Is Adoption a Right?

I had to look. All the maps where about inter country abortions, but I found this table:



Spoiler Also :
Rates over time:

International adoption


That graph basically shows when they introduced universal welfare here for single mothers in the 70s.

Theoretically you can spend 18 years on welfare to raise a kid longer if you have more.
 
Adoption is a privilege ; not being discriminated against by adoption groups is a right. So an adoption group has to be able to justify who gets what priority without resorting to discriminatory reasons (or thinly veiled equivalent to discriminatory reasons - "no maternal presence" is still discriminatory), but doesn't have to provide a child if there are no child to be provided.
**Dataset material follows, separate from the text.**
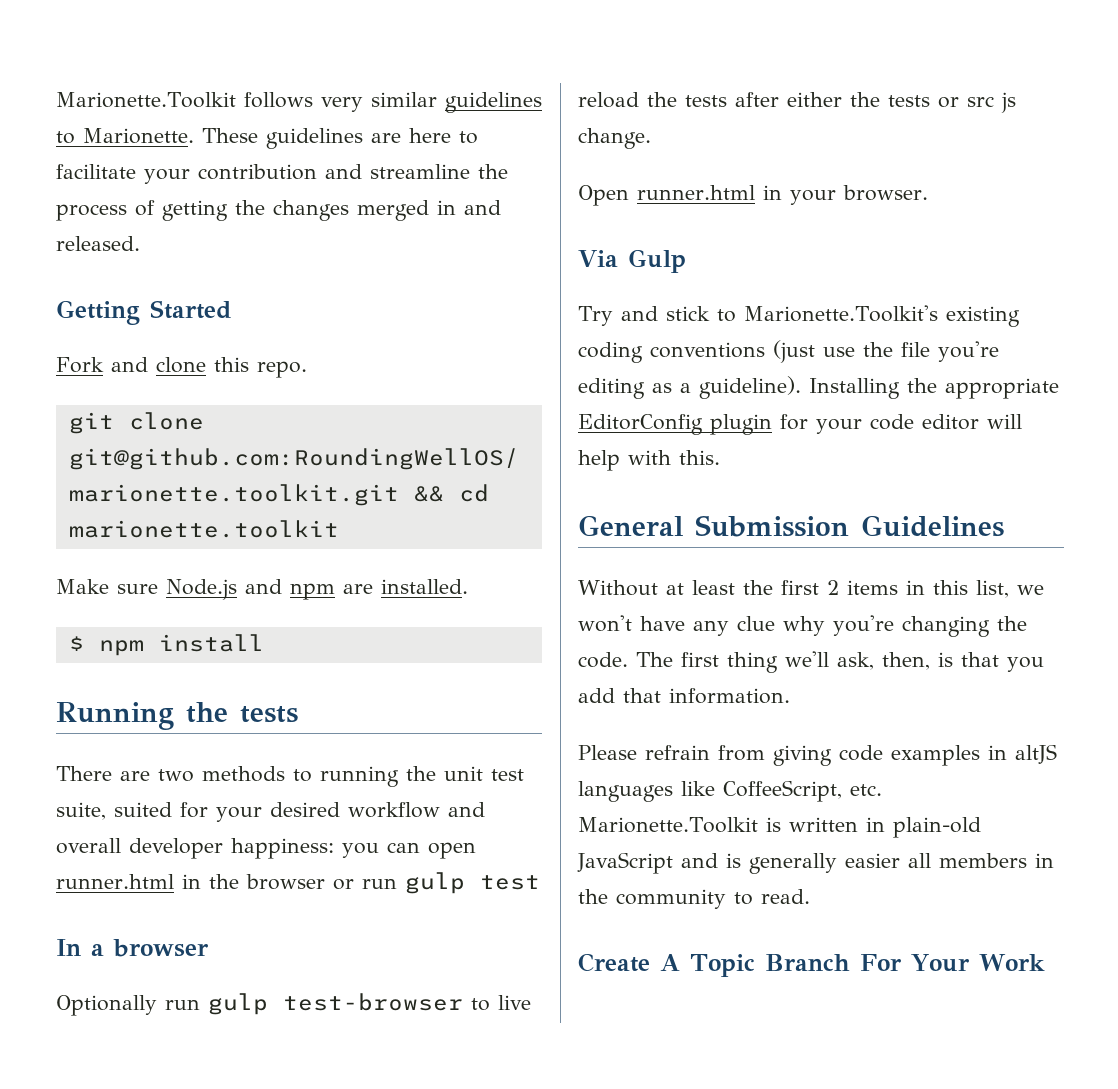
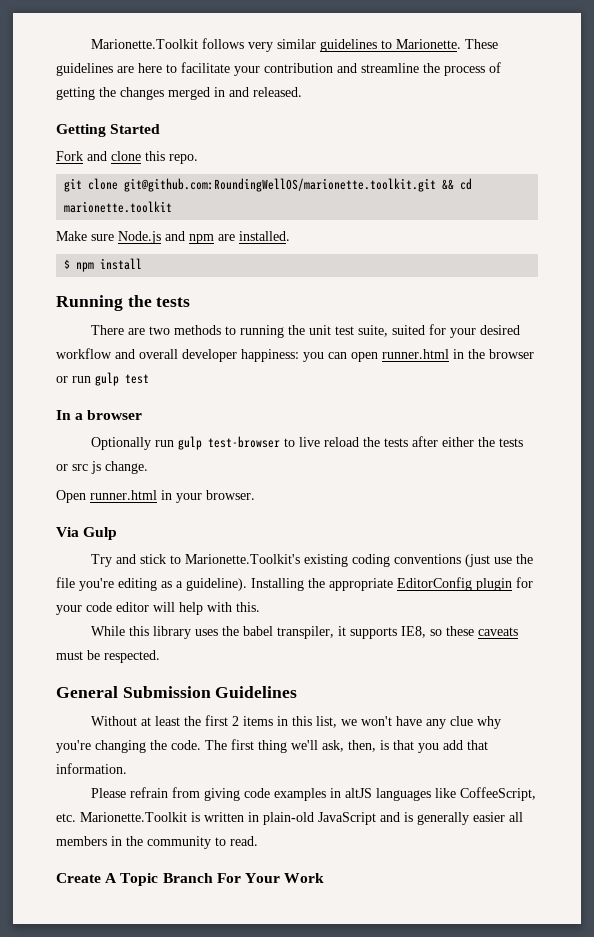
(720, 457) none -> [91,626,519,639] [56,650,160,663] // While this library uses the babel transpiler, it supports IE8, so these caveats must be respected.

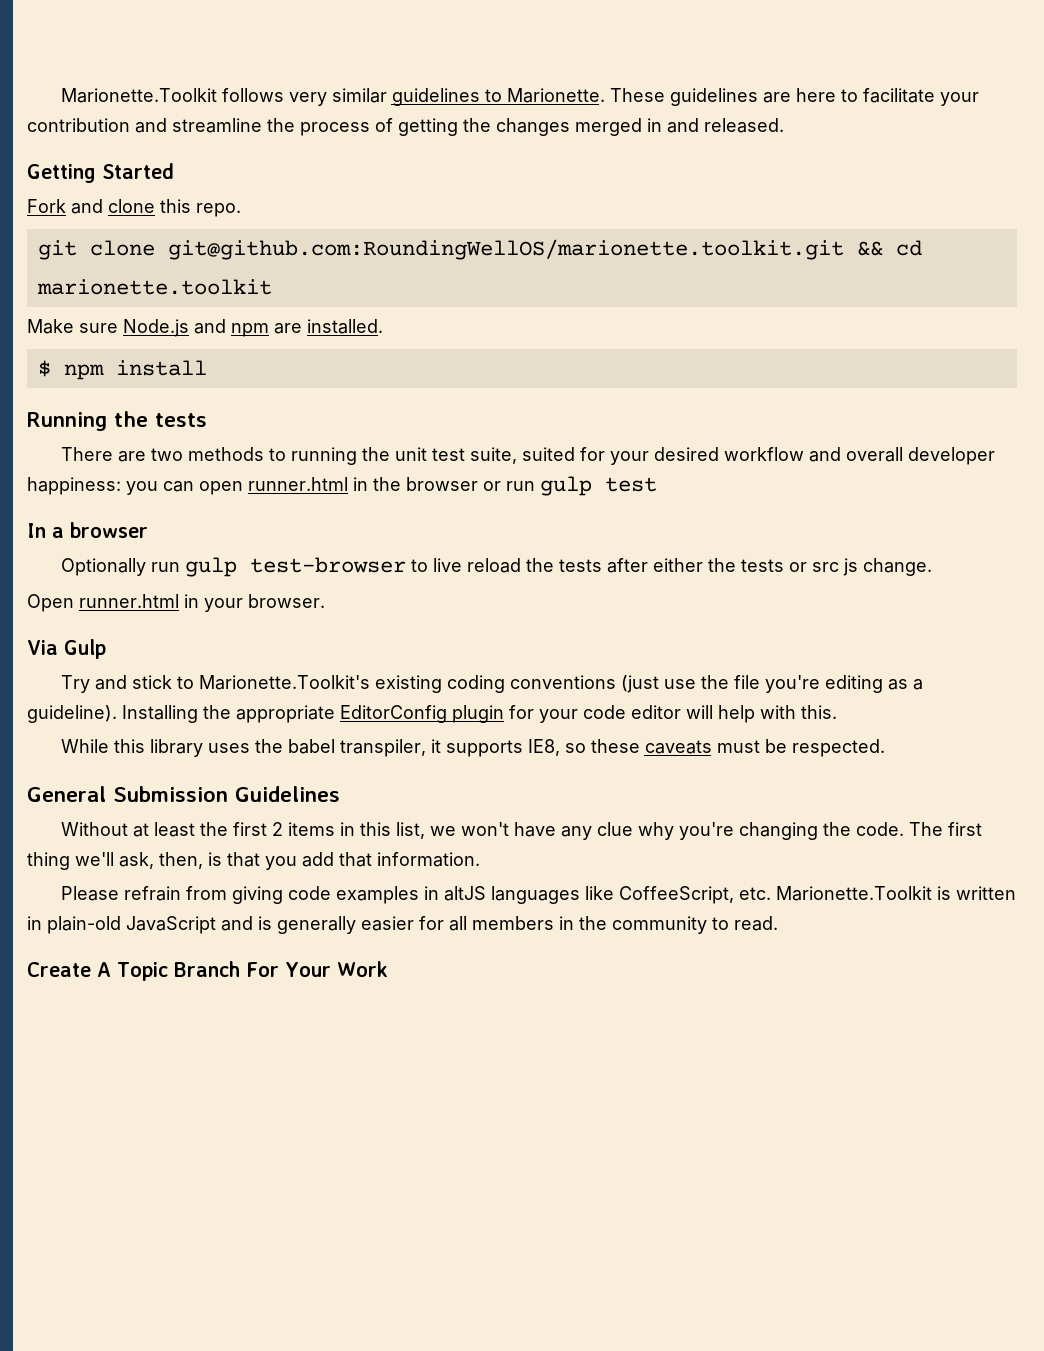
(505, 817) none -> [419,916,444,930] for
For the Maori, I'm not familiar with specifics of New Zealand-Maori relations, but if they have faced the same kind of treatment other indigenous groups in the Commonwealth and the US have (eg, repeated forced removal of children, through residential schools then adoption, to raise them outside their culture, in many case still ongoing) then the adoption of Maori children should be a wholly separate question from other adoption, and Maori communities should be in charge of making any calls that need to be made for how these children are to be fostered or adopted, including having the right to prioritize keeping those children within their community and culture - this should not be considered discriminatory. There's similar points to be raised depending on how much of a degree of self-government the Maori have (if they're reasonably self-governing they should have their own child welfare system, that should likewise be able to prioritize keeping the child within their community).

I don't think they had kids seized off them en masse lime say Australua but they were over represented on poverty figures.

In their culture you basically get full rights and privileges if adopted even if you are non Maori. Tribes also "adopted" adults and in that scenario you're also treated as Maori.

"Going native" in 19th century probably via marriage or adoption these days.